Soldier to face ‘Bloody Sunday’ murder charges
March 15 2019 01:02 AM
Family members of victims of the ‘Bloody Sunday’ killings walk in procession holding portraits of their killed relatives in Derry (Londonderry) yesterday following the announcement that a former soldier will be charged with murder over the killings in 1972.

Reuters Londonderry/Northern Ireland

One former British soldier will be prosecuted for two murders in the “Bloody Sunday” killings of 13 unarmed Catholic civil rights marchers in Londonderry by British paratroopers in 1972 — one of the most notorious incidents of the Northern Ireland conflict.
The evidence was insufficient to charge 16 other former soldiers, Northern Ireland’s Public Prosecution Service said yesterday.
Soldiers from the elite Parachute Regiment opened fire on Sunday, January 30, 1972, during an unauthorised march in the Bogside, a nationalist area of Londonderry.
They killed 13 people and wounded 14 others, one of whom died later.
A judicial inquiry into the events of Bloody Sunday, which took place at the height of Northern Ireland’s 30-year sectarian conflict, said in 2010 the victims were innocent and had posed no threat to the military.
It was the worst single shooting incident of “The Troubles”, although several bomb attacks by rival militant groups claimed higher death tolls, and yesterday’s decision reignites the controversy.
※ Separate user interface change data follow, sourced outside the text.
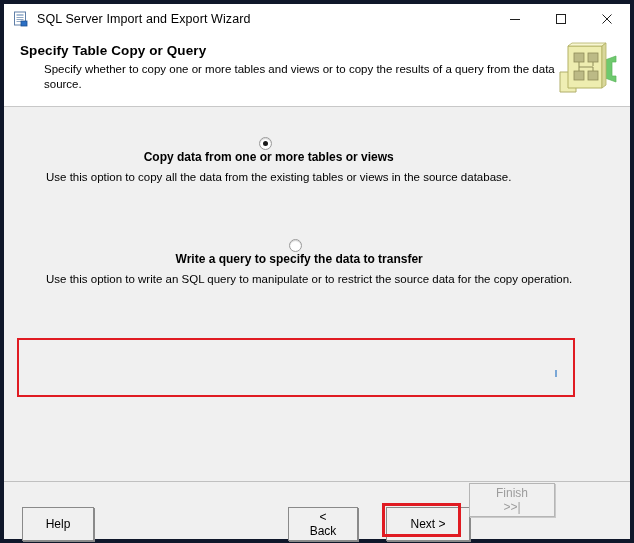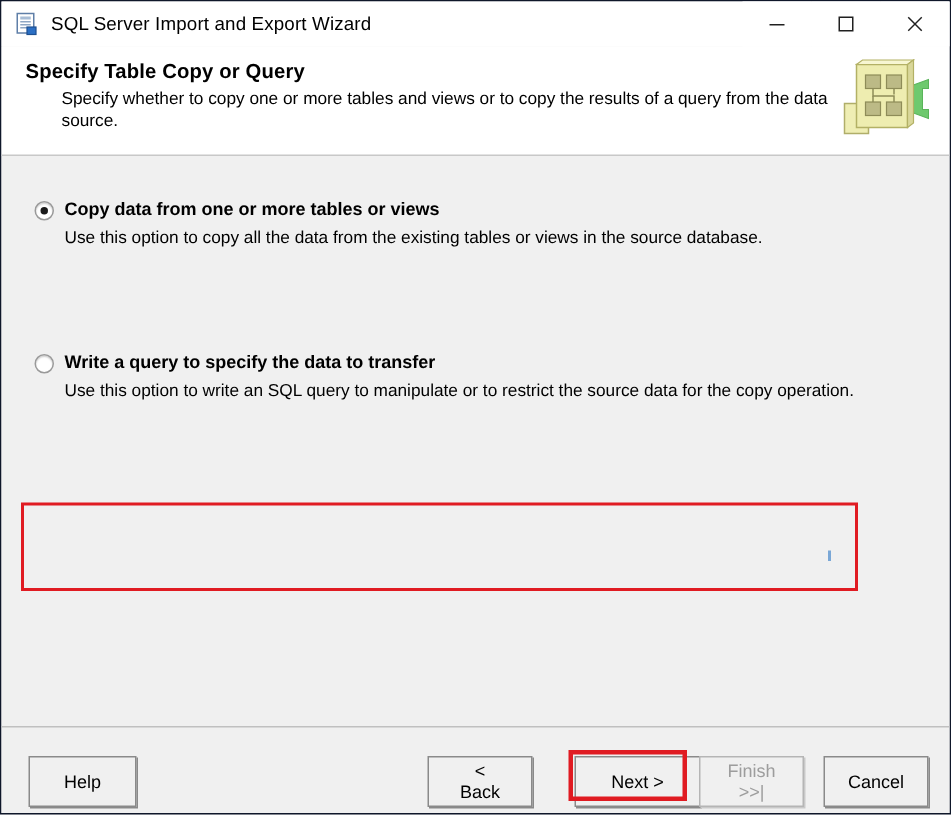"SQL Server Import and Export" .window { border: 1px solid #0f172a -> 4px solid #0f172a }
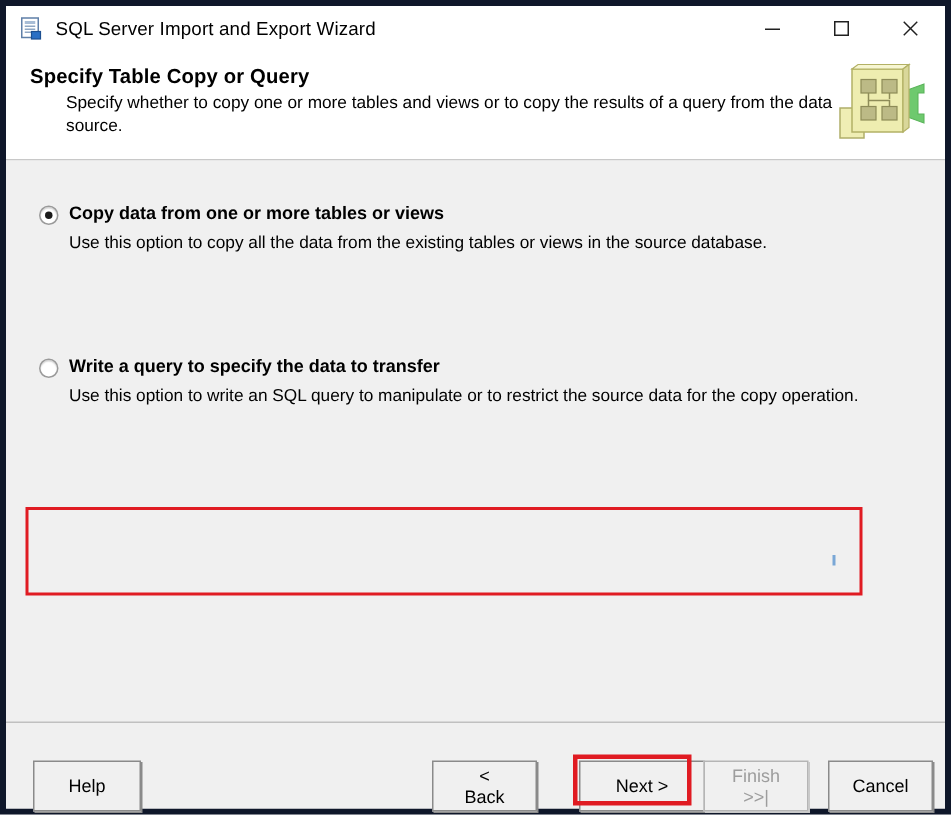"Copy data from one or" .option .row { flex-direction: none -> column }
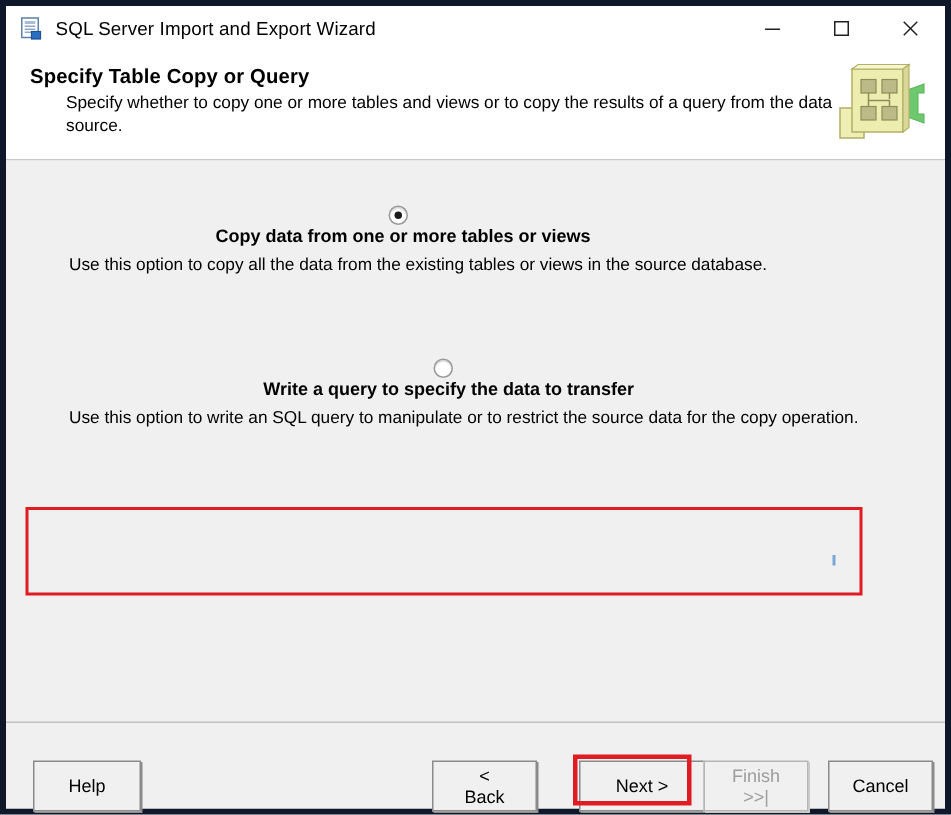"Finish >>|" #btn-finish { top: 503px -> 479px; width: 70px -> 86px }
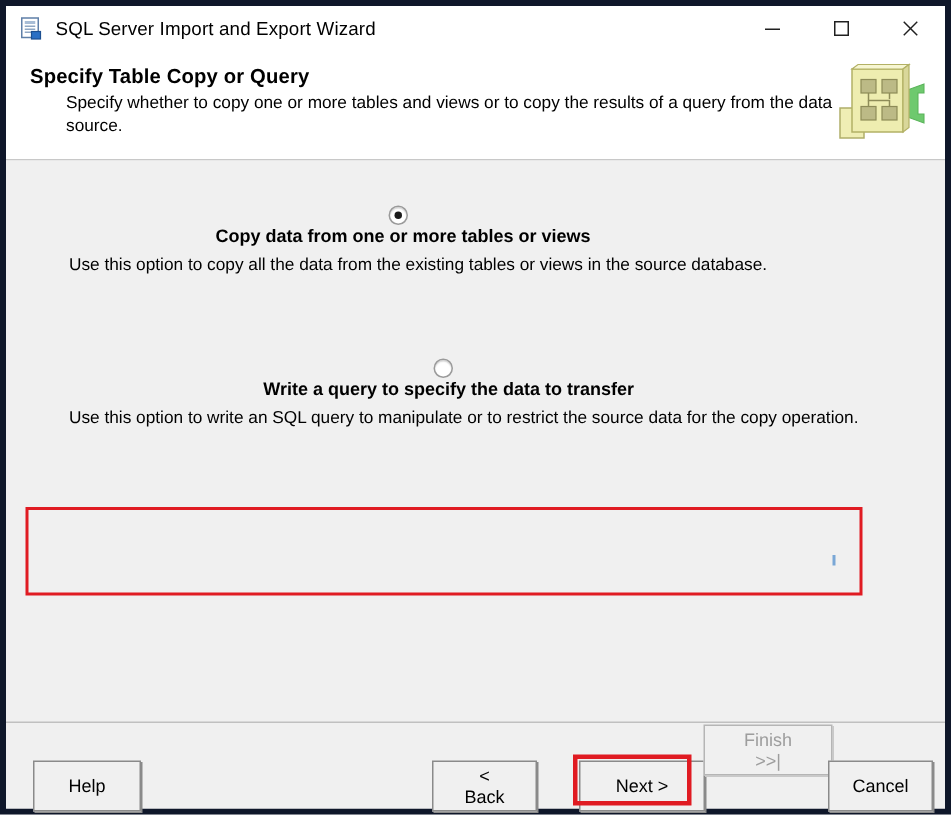"Cancel" button.btn { html: <button>Cancel</button> -> none }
The prosecutor announced yesterday that there was sufficient evidence to prosecute “Soldier F” for the murder of James Wray and William McKinney and for the attempted murders of Joseph Friel, Michael Quinn, Joe Mahon and Patrick O’Donnell.
But “in respect of the other 18 suspects, including 16 former soldiers and two alleged Official IRA members, it has been concluded that the available evidence is insufficient to provide a reasonable prospect of conviction,” a prosecutor’s statement said.
Victim’s families said they were disappointed by the decision.
Their lawyers said they would challenge in the high court any prosecutorial decision that did not withstand scrutiny.
“We would like to remind everyone that no prosecution or if it comes to it no conviction does not mean not guilty, it does not mean that no crime was committed, it does not mean that those soldiers acted in a dignified and appropriate way,” Mickey McKinney, brother to one of the victims, told a news conference.
Before a prosecutor’s service briefing at a Londonderry hotel, the families marched from the Bogside and sang civil rights anthem “We Shall Overcome”.
Linda Nash, the brother of William Nash, a 19-year-old killed on the day, was tearful when she emerged from the hotel. Veteran civil rights campaigner Eamonn McCann’s hands shook as he comforted her.